Only one stretch of the data below should be repeated: the lines from the line containing "shipping: 128.31 -> none" through the line containing "total: 62833.69 -> 43521.79", inclusive, exactly as they are.

Information provided:
▬▬▬▬▬▬

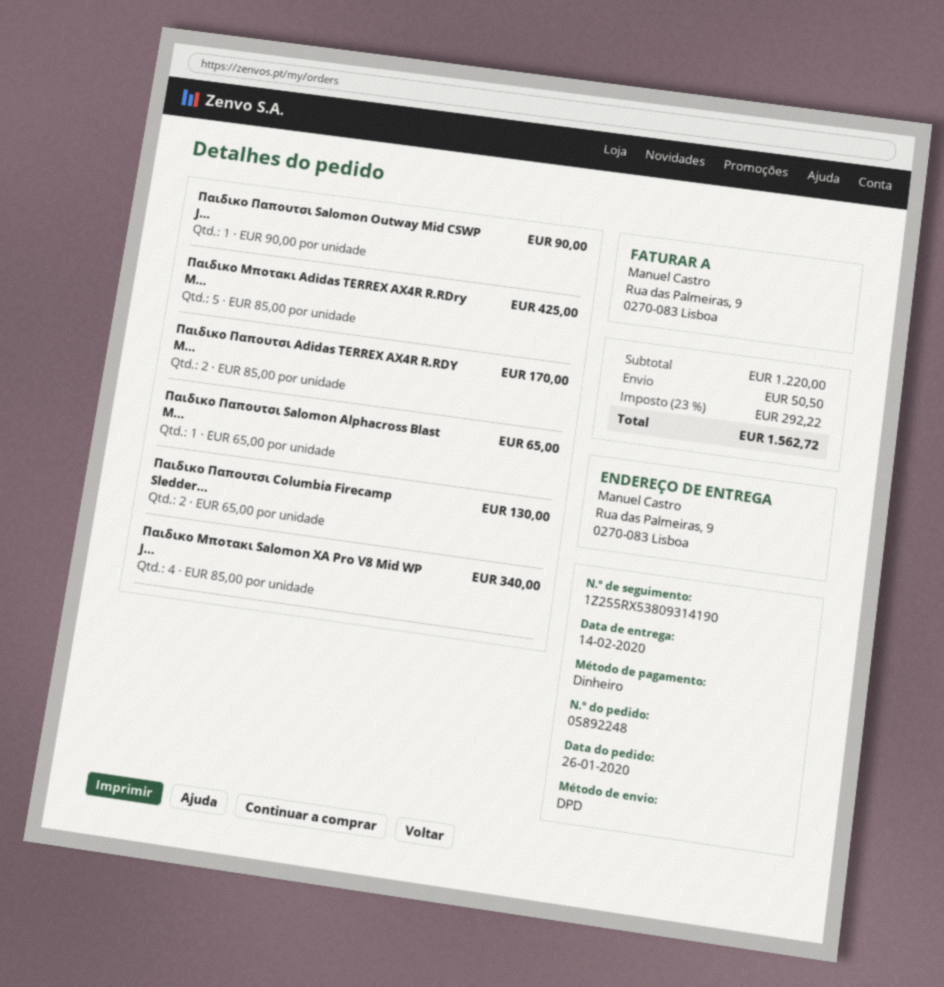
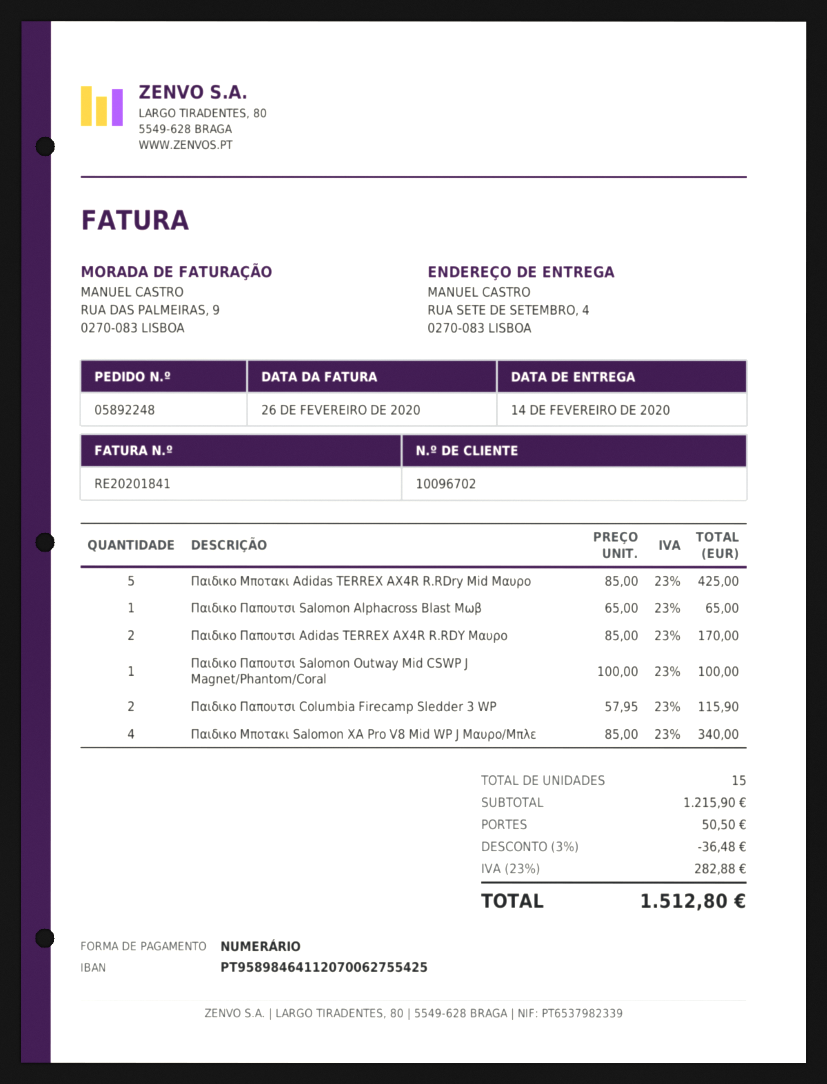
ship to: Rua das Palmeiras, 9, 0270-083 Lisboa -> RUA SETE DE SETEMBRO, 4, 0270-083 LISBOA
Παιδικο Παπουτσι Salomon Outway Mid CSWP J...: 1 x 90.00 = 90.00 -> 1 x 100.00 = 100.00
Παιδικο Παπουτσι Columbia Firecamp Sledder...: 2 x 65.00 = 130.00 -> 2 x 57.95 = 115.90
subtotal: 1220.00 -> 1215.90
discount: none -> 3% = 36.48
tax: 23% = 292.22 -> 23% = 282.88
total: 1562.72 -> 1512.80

▬▬▬▬▬▬

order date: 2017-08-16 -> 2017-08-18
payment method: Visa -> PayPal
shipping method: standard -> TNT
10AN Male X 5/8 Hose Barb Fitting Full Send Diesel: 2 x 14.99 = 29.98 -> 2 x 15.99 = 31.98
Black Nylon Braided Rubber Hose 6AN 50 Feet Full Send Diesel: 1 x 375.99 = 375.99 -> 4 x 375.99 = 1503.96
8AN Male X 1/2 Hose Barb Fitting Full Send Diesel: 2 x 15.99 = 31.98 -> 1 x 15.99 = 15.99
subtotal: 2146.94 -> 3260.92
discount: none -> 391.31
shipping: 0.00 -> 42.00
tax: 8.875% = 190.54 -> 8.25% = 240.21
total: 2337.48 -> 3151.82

▬▬▬▬▬▬

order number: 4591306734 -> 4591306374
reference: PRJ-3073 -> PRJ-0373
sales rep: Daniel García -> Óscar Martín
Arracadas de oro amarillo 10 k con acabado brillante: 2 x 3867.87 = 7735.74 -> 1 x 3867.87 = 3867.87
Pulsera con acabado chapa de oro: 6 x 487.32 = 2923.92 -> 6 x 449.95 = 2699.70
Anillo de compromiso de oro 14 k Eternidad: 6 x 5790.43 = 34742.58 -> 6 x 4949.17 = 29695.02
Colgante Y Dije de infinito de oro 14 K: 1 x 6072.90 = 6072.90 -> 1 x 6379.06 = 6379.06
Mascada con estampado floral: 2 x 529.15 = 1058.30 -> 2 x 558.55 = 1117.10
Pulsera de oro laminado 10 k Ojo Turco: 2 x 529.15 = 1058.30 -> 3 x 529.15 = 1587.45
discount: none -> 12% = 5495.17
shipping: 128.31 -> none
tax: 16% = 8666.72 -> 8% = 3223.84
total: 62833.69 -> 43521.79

▬▬▬▬▬▬

Result below:
shipping: 128.31 -> none
tax: 16% = 8666.72 -> 8% = 3223.84
total: 62833.69 -> 43521.79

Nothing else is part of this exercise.